■ **WORK INSTRUCTIONS**
Copy out all lines of the records in which the word "none" appears.

■ **SOURCE DATA**
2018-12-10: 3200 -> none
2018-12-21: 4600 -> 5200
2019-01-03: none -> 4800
...
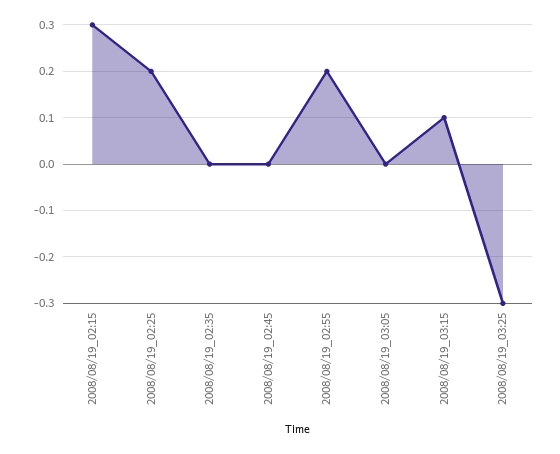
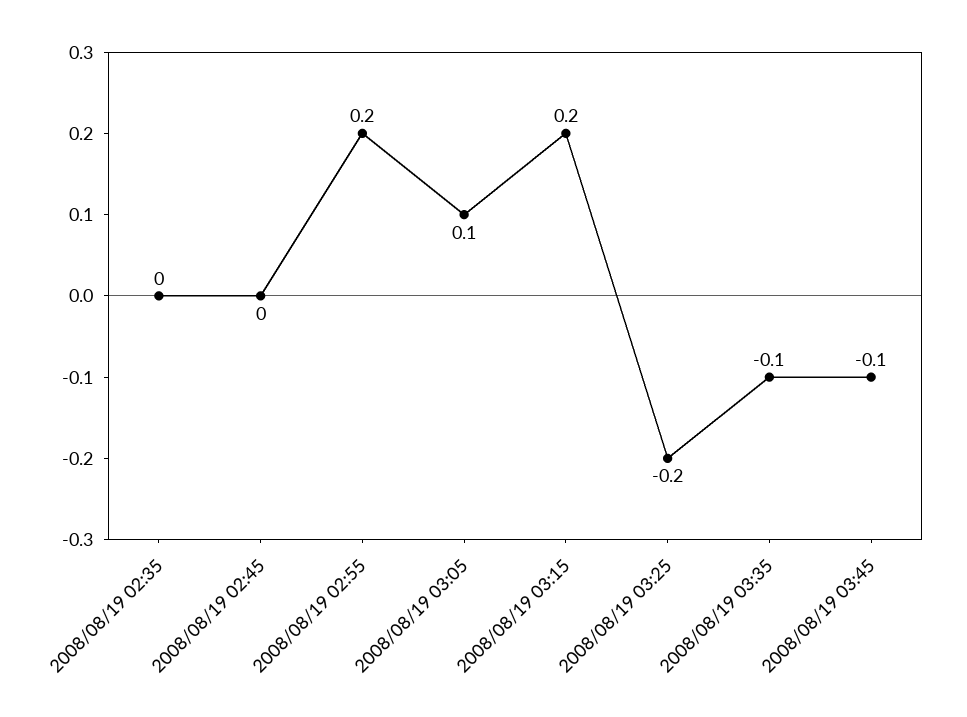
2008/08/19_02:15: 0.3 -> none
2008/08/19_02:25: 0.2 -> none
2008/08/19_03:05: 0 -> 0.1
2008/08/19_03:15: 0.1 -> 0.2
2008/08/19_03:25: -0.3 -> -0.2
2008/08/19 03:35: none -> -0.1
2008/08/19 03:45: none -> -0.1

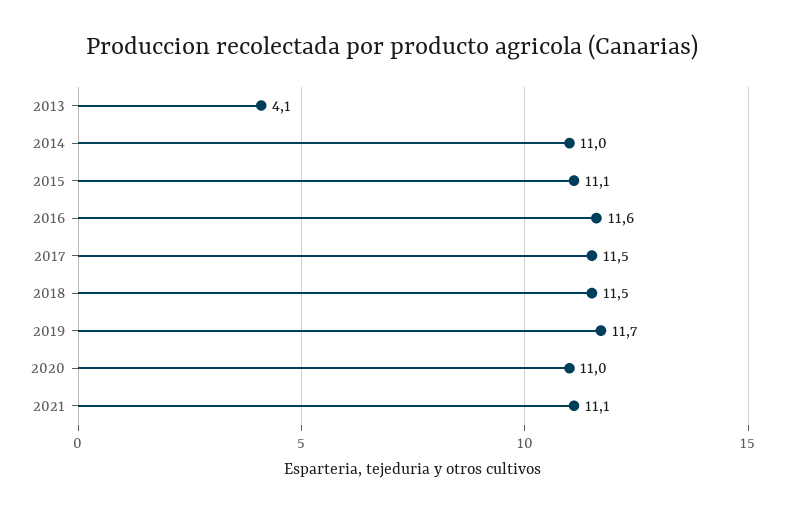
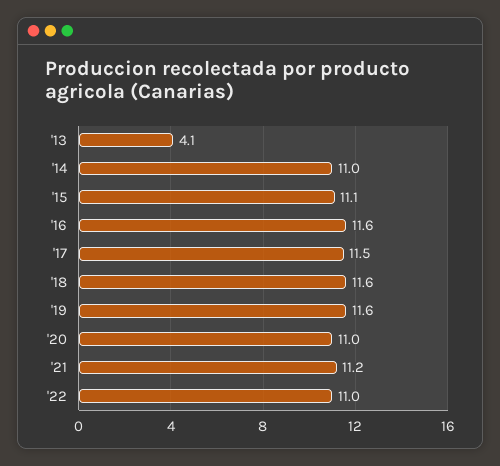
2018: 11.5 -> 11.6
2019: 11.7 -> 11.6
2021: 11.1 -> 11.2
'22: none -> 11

■ **RESULT OF THE EXERCISE**
2018-12-10: 3200 -> none
2019-01-03: none -> 4800
2008/08/19_02:15: 0.3 -> none
2008/08/19_02:25: 0.2 -> none
2008/08/19 03:35: none -> -0.1
2008/08/19 03:45: none -> -0.1
'22: none -> 11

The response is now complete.